Magnesium is the second most important intracellular ion after potassium, responsible for maintenance of normal cellular enzyme activity for protein and fat metabolism as well as electric activity in nerves and muscles.

Normal serum magnesium levels are 1.5-1.8 mg/dl. RDA for magnesium varies from 30 mg in infants to ~200-400 mg in older children and adolescents.

Sources: Magnesium is present in plant chlorophyll, with green vegetables, e.g. legumes, nuts and whole grains as predominant source of dietary magnesium. Milk is a poor source.
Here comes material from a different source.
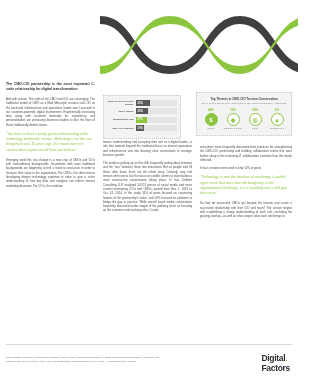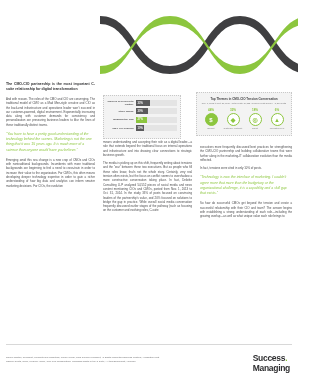"Success" span { text: Success -> Digital }
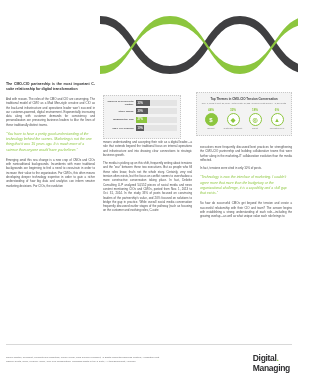"Managing" div.logo-line { text: Managing -> Factors }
Physiology: Since gt;99% of magnesium is intracellular, serum levels are unreliable indicators of magnesium status. Dietary intake usually exceeds normal require­ments and physiological magnesium balance is mainly determined by its renal excretion from thick ascending loop of Henle and regulated by: (a) parathormone, (b) thyrocalcitonin, and (c) serum calcium levels. Para­thormone enhances magnesium absorption from the gut and decreases excretion in the urine.

Hypomagnesemia: Although clinical severity may not correlate with serum levels, the term hypomagnesemia denotes S. magnesium levels lt;1.3 mg/dl.

Causes: Magnesium deficiency is rarely dietary except in cases of severe malnutrition or excessive consumption of junk foods (magnesium is eliminated during food processing). Secondary deficiency is common in malabsorption states and renal diseases (Table 7.11).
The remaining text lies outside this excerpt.